Der Malariaparasit Plasmodium falciparum hat rote Blutzellen befallen. Die Abbildung zeigt den Malariaparasiten an einem frühen Entwicklungsstadium (Trophozoit, obere Zeile) und einem späteren Zeitpunkt (Schizont, untere Zeile). Spalte 1: Grüne Fluoreszenzfärbung des Malariaparasiten. Das Prinzip, um den Parasiten sichtbar zu machen, funktioniert so: Autoantikörper (AAbs = autoantibodies) binden an den Parasiten und fluoreszenzmarkierte Zweitantikörper (grün) binden an die Autoantikörper und machen sie so sichtbar. Spalte 2: Pinke Fluoreszenzfärbung der roten Blutzellen. Spalte 3: Kombination der Bilder aus Spalte 1 und 2 und Anfärbung der DNA des Malariaparasiten mit einem blauen Fluoreszenzfarbstoff. In der unteren Zeile ist das vielkernige Stadium des Parasiten gut sichtbar. Spalte 4: Lichtmikroskopische Aufnahme der Motive von Spalte 1 bis 3.   Bildquelle: Immunity Cell Press | Hagadorn et al. 2024

Malaria übt selektiven Druck auf menschliche Gene aus

„Das Spannende an der Studie ist, dass sie uns Einblick in die Koevolution von Mensch und Malaria gibt,“ sagt Hopp. Unser Immunsystem steht vor folgender schwieriger Aufgabe: Auf der einen Seite sollte es Krankheitserreger als fremde Strukturen erkennen, auf der anderen Seite körpereigene Gewebe und Moleküle als körpereigene Strukturen. Wenn diese Unterscheidung gelingt, erfolgt eine Immunantwort nur gegen fremde Strukturen wie Krankheitserreger. Wie können Krankheitserreger der Immunantwort entgehen? Ein Mechanismus von Pathogenen dafür ist, den körpereigenen Strukturen so zu ähneln, dass der Körper sie nicht als fremd erkennt. Dieser Vorgang wird als molekulare Mimikry bezeichnet. Es scheint wahrscheinlich, dass der Malariaparasit sich im Lauf der langen Koevolution mit uns Menschen zunehmend den körpereigenen Strukturen annäherte. Als Gegenevolution hat sich unser Immunsystem angepasst: Es lässt mehr Autoimmunität zu, da es so eine bessere Immunantwort gegen den Parasiten geben kann. 

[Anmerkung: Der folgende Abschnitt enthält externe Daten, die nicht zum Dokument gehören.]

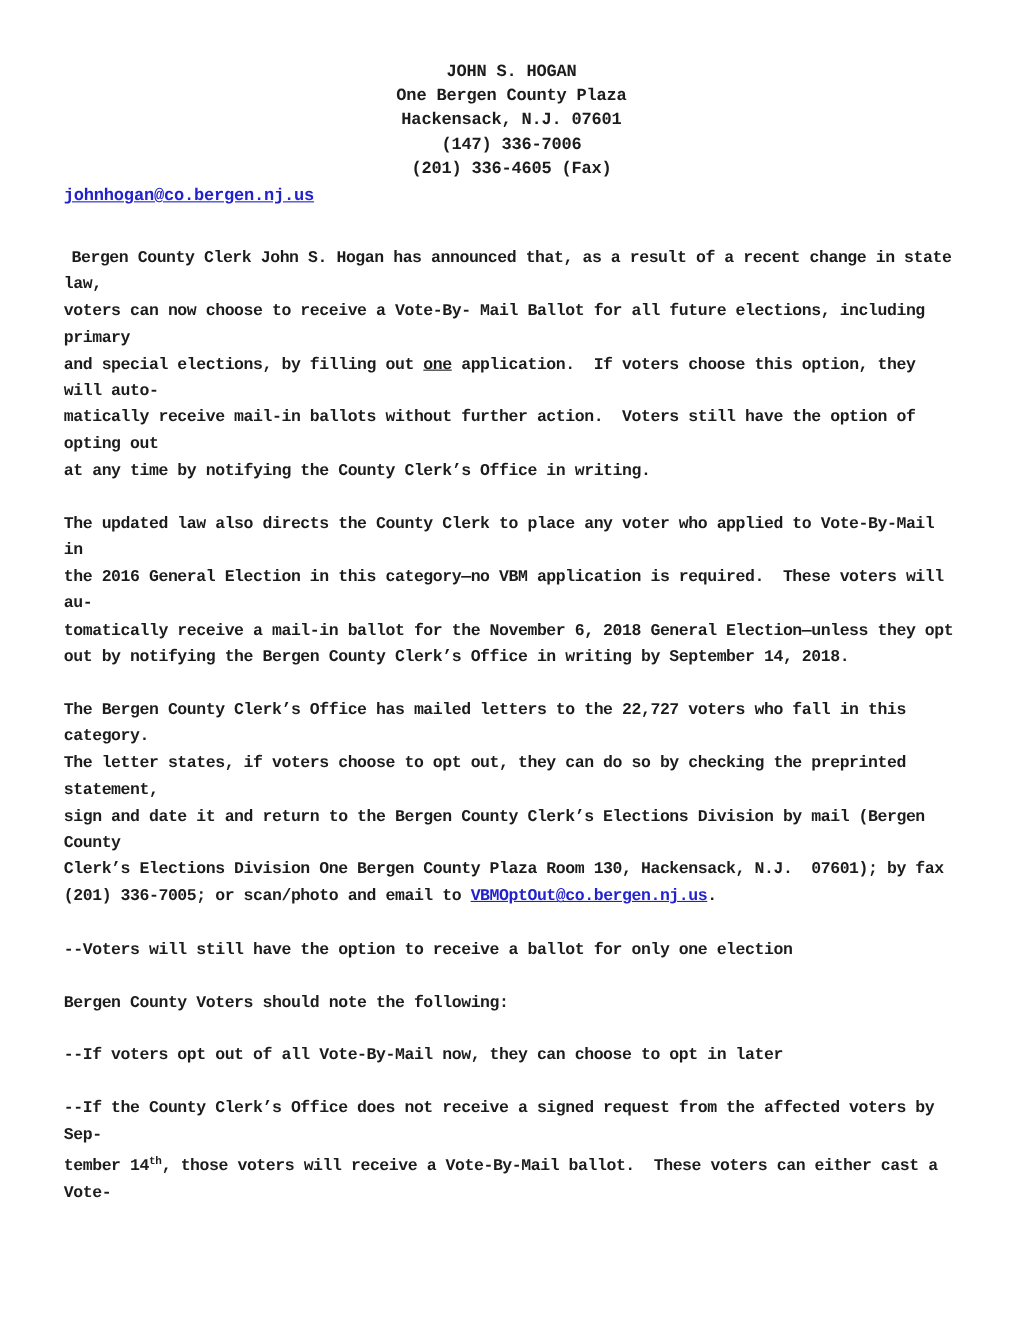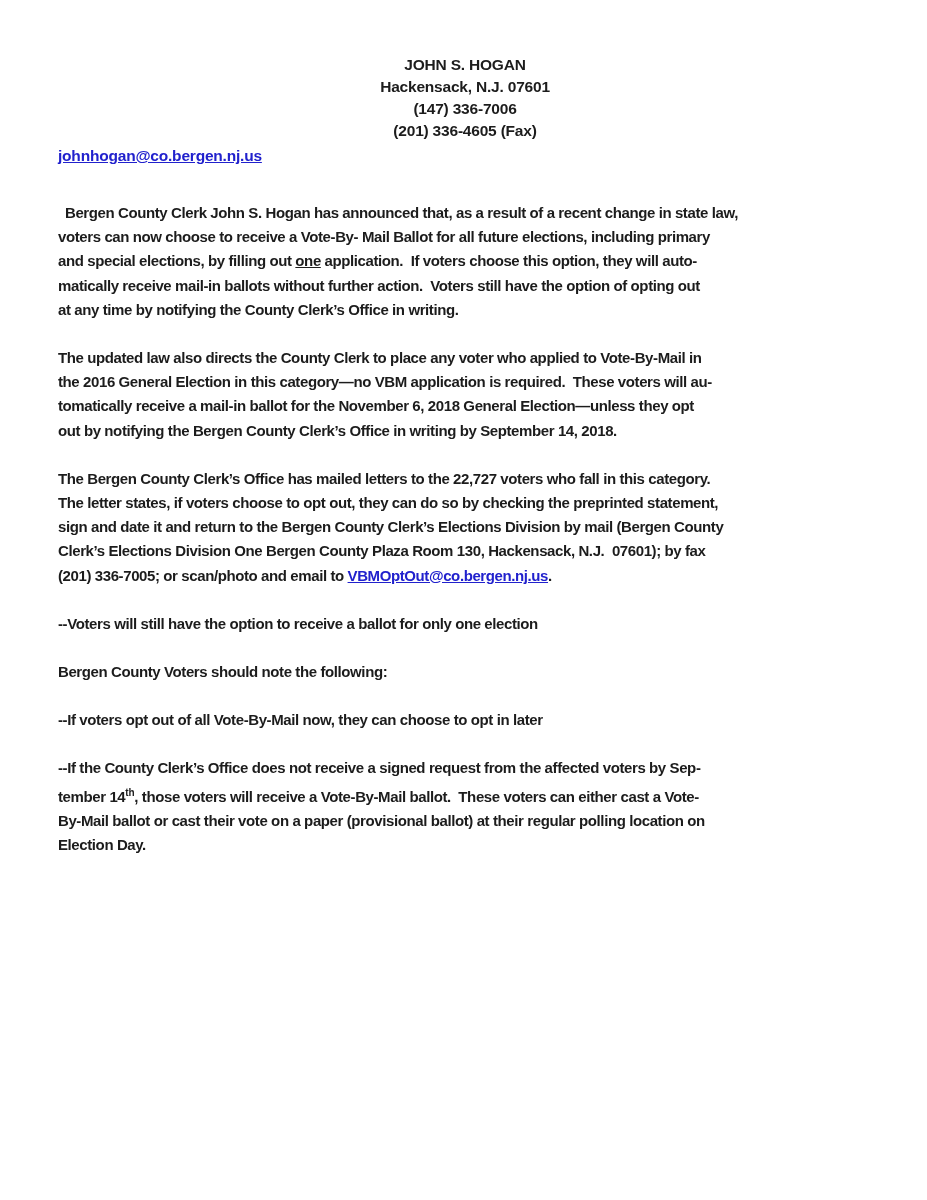--- a/index.html
+++ b/index.html
@@ -7,21 +7,21 @@
     --link-color: #2121cd;
     --page-bg: #ffffff;
   }
   * { box-sizing: border-box; }
   html, body { margin: 0; padding: 0; background: var(--page-bg); }
   .page {
     width: 927px;
     height: 1094px;
     background: var(--page-bg);
     color: var(--text-color);
-    font-family: Liberation Sans, sans-serif;
+    font-family: Liberation Mono, monospace;
     font-weight: 700;
     overflow: hidden;
   }
   .content {
     padding: 54px 55px 0 58px;
   }
   .letterhead-center {
     text-align: center;
     font-size: 15.5px;
     line-height: 22px;
@@ -76,20 +76,21 @@
 </style>
 </head>
 <body>
 
 <div class="page">
   <div class="content">
 
     <header>
       <div class="letterhead-center">
         <div>JOHN S. HOGAN</div>
+        <div>One Bergen County Plaza</div>
         <div>Hackensack, N.J.  07601</div>
         <div>(147) 336-7006</div>
         <div>(201) 336-4605 (Fax)</div>
       </div>
       <div class="email-row">
         <a class="doc-link" href="#">johnhogan@co.bergen.nj.us</a>
       </div>
     </header>
 
 

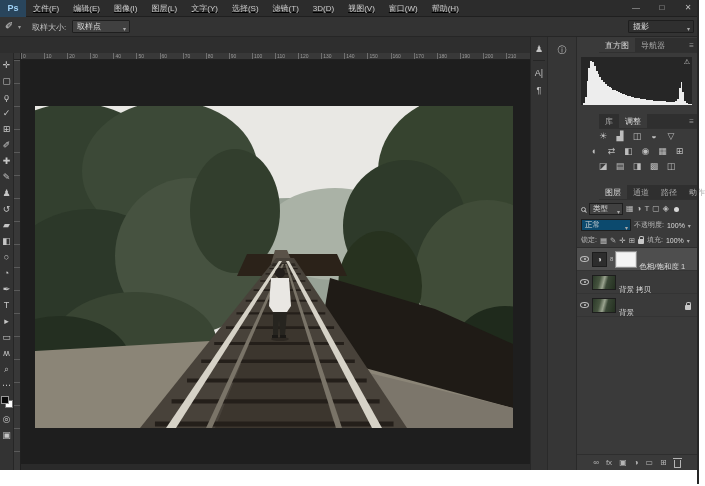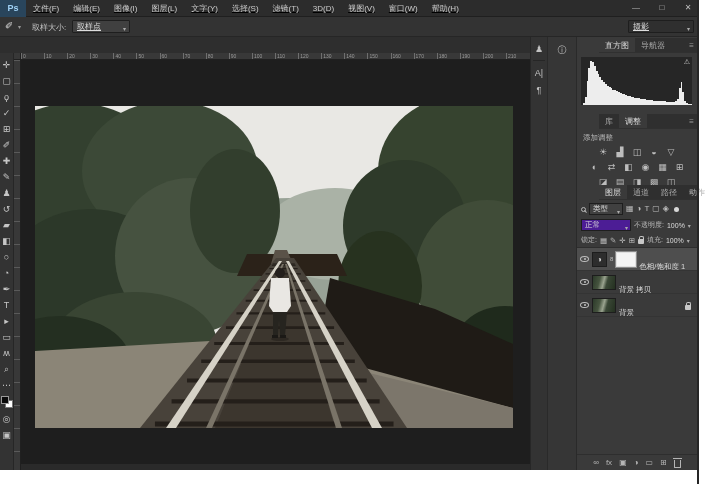--- a/index.html
+++ b/index.html
@@ -12,21 +12,21 @@
   .pslogo{width:26px;height:17px;background:#29455c;color:#9fd1f5;font-size:9px;font-weight:bold;display:flex;align-items:center;justify-content:center;}
   .mitem{font-size:8px;color:#cccccc;padding:0 7px;line-height:17px;white-space:nowrap;}
   .winctl{position:absolute;right:4px;top:0;display:flex;gap:12px;}
   .winctl span{color:#bfbfbf;font-size:8px;line-height:15px;width:14px;text-align:center;}
 
   
   .optionsbar{position:absolute;left:0;top:17px;width:699px;height:20px;background:#333333;border-bottom:1px solid #262626;}
   .tool-chip{position:absolute;left:5px;top:3px;color:#d8d8d8;font-size:10px;}
   .tool-caret{position:absolute;left:18px;top:6px;color:#9a9a9a;font-size:6px;}
   .opt-label{position:absolute;left:32px;top:5px;font-size:8px;color:#c4c4c4;}
-  .dropdown{position:absolute;height:13px;background:#404040;border:1px solid #1e1e1e;border-radius:1px;color:#dddddd;font-size:8px;line-height:11px;padding:0 4px;text-decoration:underline;}
+  .dropdown{position:absolute;height:13px;background:#404040;border:1px solid #1e1e1e;border-radius:1px;color:#dddddd;font-size:8px;line-height:11px;padding:0 4px;}
   .dropdown .dcaret{position:absolute;right:3px;top:3px;font-size:6px;color:#aaaaaa;}
   .dd-sample{left:72px;top:3px;width:58px;}
   .dd-workspace{left:628px;top:3px;width:66px;background:#2f2f2f;}
 
   
   .tabbar{position:absolute;left:0;top:37px;width:530px;height:16px;background:#262626;}
   .doctab{position:absolute;left:14px;top:0;height:16px;background:#3a3a3a;color:#c9c9c9;font-size:7.5px;line-height:16px;padding:0 6px;white-space:nowrap;}
   .doctab .closex{color:#9b9b9b;margin-left:6px;font-size:8px;}
 
   
@@ -69,21 +69,21 @@
   .adjico{width:13px;height:13px;color:#bdbdbd;font-size:9px;line-height:13px;text-align:center;}
 
   .layers-section{position:absolute;left:0;top:148px;width:120px;height:285px;}
   .lfilter{display:flex;align-items:center;gap:3px;padding:3px 4px 2px;}
   .mag{width:5px;height:5px;border:1px solid #b5b5b5;border-radius:50%;position:relative;flex:0 0 auto;}
   .mag::after{content:"";position:absolute;width:3px;height:1px;background:#b5b5b5;transform:rotate(45deg);right:-2px;bottom:-1px;}
   .dd-type{position:relative;width:34px;height:12px;background:#404040;border:1px solid #1e1e1e;font-size:7.5px;color:#dddddd;line-height:10px;padding:0 3px;}
   .fico{color:#bdbdbd;font-size:8px;line-height:12px;}
   .fdot{width:5px;height:5px;border-radius:50%;background:#d8d8d8;margin-left:2px;}
   .lblend{display:flex;align-items:center;gap:3px;padding:2px 4px;}
-  .dd-blend{position:relative;width:50px;height:12px;background:#4c1d95;border:1px solid #1e1e1e;font-size:7.5px;color:#dddddd;line-height:10px;padding:0 3px;}
+  .dd-blend{position:relative;width:50px;height:12px;background:#0c4a6e;border:1px solid #1e1e1e;font-size:7.5px;color:#dddddd;line-height:10px;padding:0 3px;}
   .small-lab{font-size:7px;color:#b8b8b8;white-space:nowrap;}
   .small-val{font-size:7px;color:#dddddd;}
   .llock{display:flex;align-items:center;gap:3px;padding:2px 4px;border-bottom:1px solid #2e2e2e;}
   .lockrow-ico{color:#bdbdbd;font-size:7.5px;}
   .lockico{width:6px;height:5px;background:#c8c8c8;position:relative;border-radius:1px;flex:0 0 auto;margin-top:3px;}
   .lockico::before{content:"";position:absolute;top:-3px;left:1px;width:3px;height:3px;border:1px solid #c8c8c8;border-bottom:none;border-radius:2px 2px 0 0;}
   .lrow{display:flex;align-items:center;height:23px;padding:0 3px;gap:3px;position:relative;border-bottom:1px solid #343434;}
   .lrow.selected{background:#4e4e4e;}
   .eye{width:9px;height:6px;border:1px solid #c0c0c0;border-radius:50%;position:relative;flex:0 0 auto;}
   .eye::after{content:"";position:absolute;left:2.5px;top:1px;width:2px;height:2px;border-radius:50%;background:#c0c0c0;}
@@ -292,21 +292,20 @@
           <span class="histo-warn">⚠</span>
         </div>
       </div>
 
       <div class="adj-section">
         <div class="ptabs">
           <span class="ptab">库</span>
           <span class="ptab active">调整</span>
           <span class="pmenu">≡</span>
         </div>
-        <div class="adj-label">添加调整</div>
         <div class="adjrow">
 
         <span class="adjico">☀</span>
             <span class="adjico">▟</span>
             <span class="adjico">◫</span>
             <span class="adjico">◒</span>
             <span class="adjico">▽</span>
           </div>
         <div class="adjrow">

US-Amerikaner mit afrikanischer Abstammung sind anfälliger gegenüber Autoimmunerkrankungen als Personen mit europäischer Abstammung. „Unsere neuen Daten legen nahe, dass diese höhere Anfälligkeit für Autoimmunerkrankungen möglicherweise vor langer Zeit in Afrika entstanden ist, da bei einer Neigung zur Autoimmunität ein Überlebensvorteil gegenüber Malaria besteht. Unsere Ergebnisse deuten darauf hin, dass Malaria ein starker Antrieb für die Entstehung von Autoimmunität gewesen sein könnte,“ erklärt Hopp.